● **WHAT YOU WILL DO**:
In the entries below, find each line with the string "Promo" and copy it.

═══ DATA UNDER STUDY

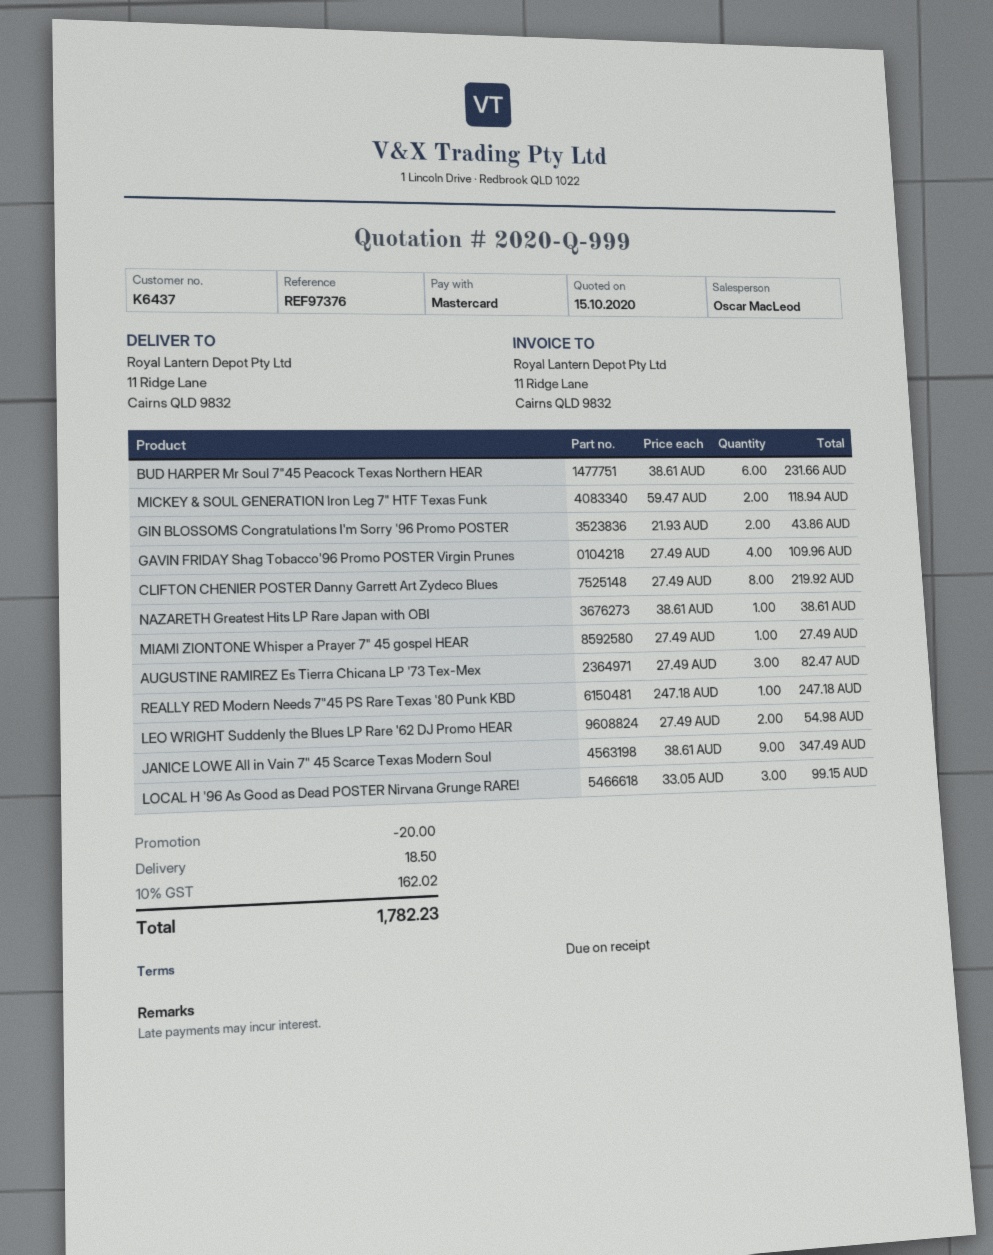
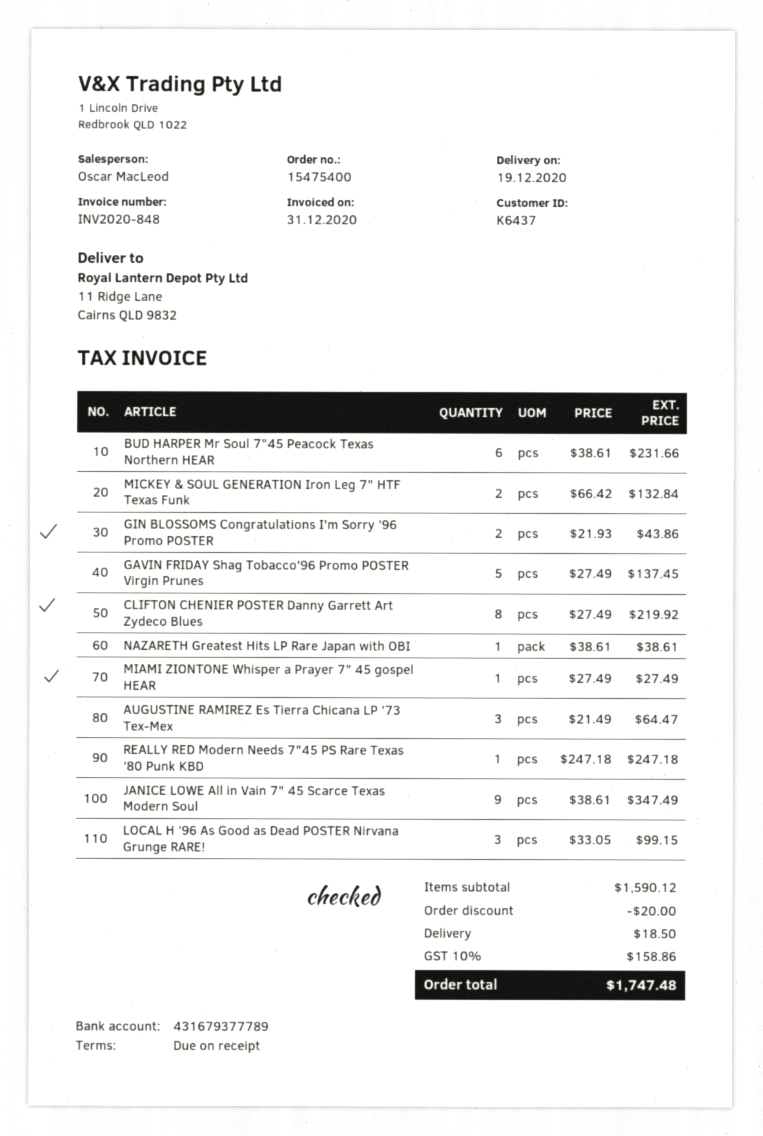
MICKEY & SOUL GENERATION Iron Leg 7" HTF Texas Funk: 2 x 59.47 = 118.94 -> 2 x 66.42 = 132.84
GAVIN FRIDAY Shag Tobacco'96 Promo POSTER Virgin Prunes: 4 x 27.49 = 109.96 -> 5 x 27.49 = 137.45
AUGUSTINE RAMIREZ Es Tierra Chicana LP '73 Tex-Mex: 3 x 27.49 = 82.47 -> 3 x 21.49 = 64.47
LEO WRIGHT Suddenly the Blues LP Rare '62 DJ Promo HEAR: 2 x 27.49 = 54.98 -> none
tax: 10% = 162.02 -> 10% = 158.86
total: 1782.23 -> 1747.48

══════

● **TASK OUTPUT**:
GAVIN FRIDAY Shag Tobacco'96 Promo POSTER Virgin Prunes: 4 x 27.49 = 109.96 -> 5 x 27.49 = 137.45
LEO WRIGHT Suddenly the Blues LP Rare '62 DJ Promo HEAR: 2 x 27.49 = 54.98 -> none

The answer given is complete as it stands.